- Born: William Hillyard Anderson October 12, 1911 Smithfield, Utah, U.S.
- Died: December 28, 1997 (aged 86) San Francisco, California, U.S.
- Occupation: Producer
- Known for: Old Yeller, Zorro

= Bill Anderson (producer) =

American film producer

William Hillyard Anderson (October 12, 1911 – December 28, 1997) was an American producer best known for his work with The Walt Disney Company. He also served on the company's Board of Directors from 1960 to 1984.

==Early life and career==
Anderson was born in Smithfield, Utah. From a young age, he had the desire to be an actor. To pursue his dream, he moved to California, where he found himself playing small radio parts. He eventually abandoned acting in favor of the automobile industry. He studied pre-law at El Camino College Compton Center and the University of Southern California.

In 1943, the Walt Disney Company hired Anderson to work in their production control department. By 1951, Anderson had risen in the ranks to become production manager for Walt Disney. In 1956, he was named vice president in charge of studio operations. His first film as a producer was Old Yeller. He was given an associate producer credit. In 1959, Anderson's wife Virginia was instrumental in bringing Hayley Mills to his attention.
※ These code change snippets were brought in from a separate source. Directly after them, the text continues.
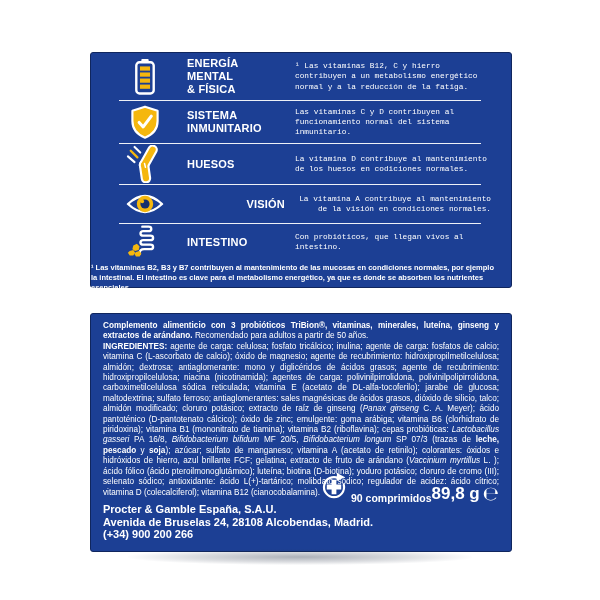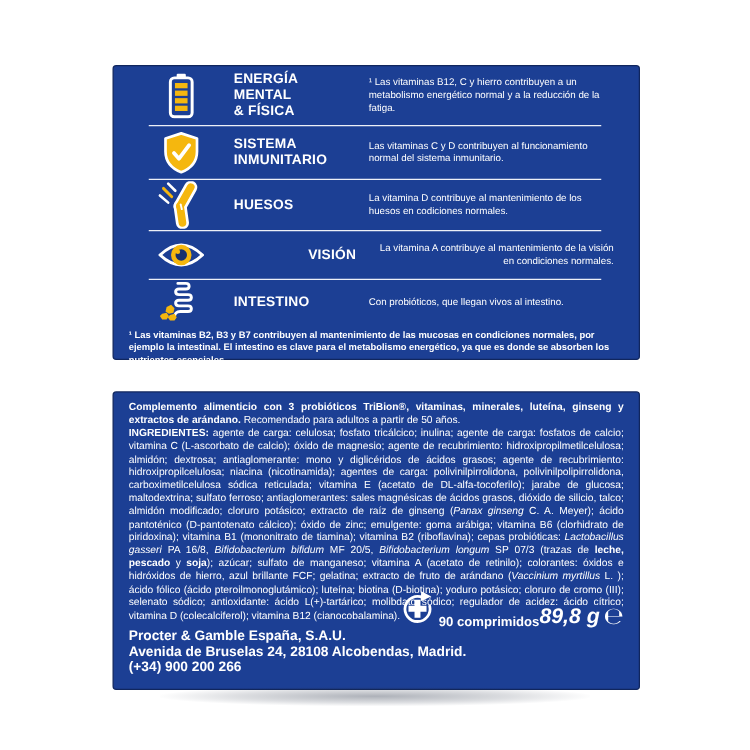"¹ Las vitaminas B12, C" .desc-cell { font-family: none -> Liberation Mono, monospace }
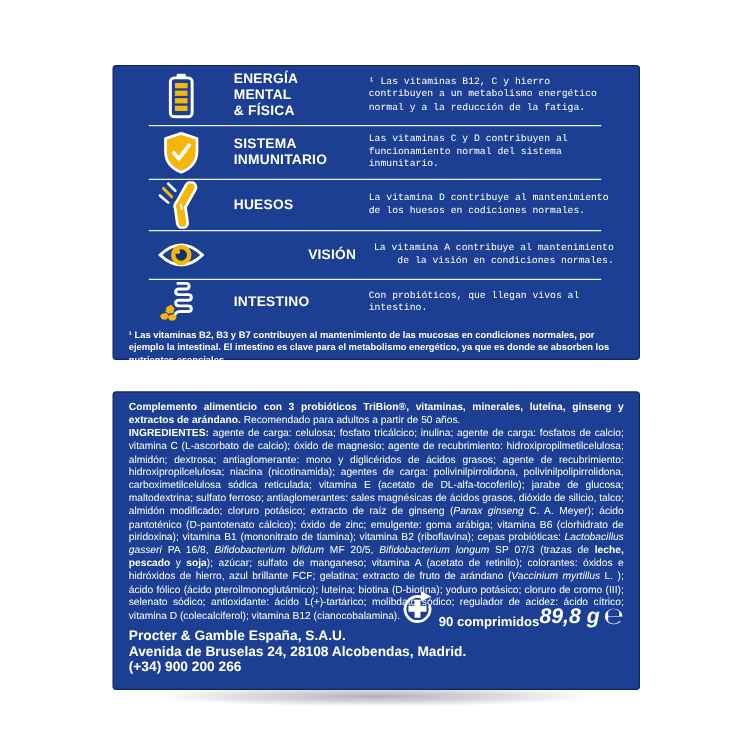"¹ Las vitaminas B2, B3" .footnote { padding: 3px 16px 6px 12px -> 3px 16px 6px 0 }
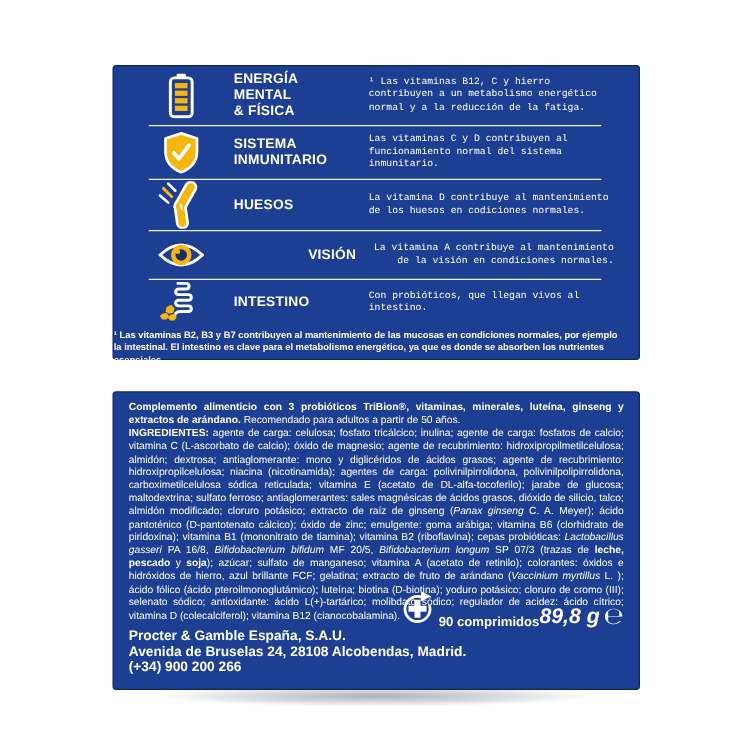"89,8 g" .weight-line { align-items: center -> flex-end; font-style: italic -> none }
He then suggested to Walt Disney that the English actress would be a good fit for the lead role in Pollyanna. He later produced Disney's 1960 adaptation of The Swiss Family Robinson. He worked extensively on the ABC television series Zorro, starring Guy Williams. He went on to produce many more successful Disney films like The Moon-Spinners, The Happiest Millionaire and The Apple Dumpling Gang. In 1960, he became a member of Disney's Board of Directors, a position he would hold until 1984. Anderson died from a cerebral hemorrhage in 1997 after suffering a fall. He was inducted as a Disney Legend in 2004.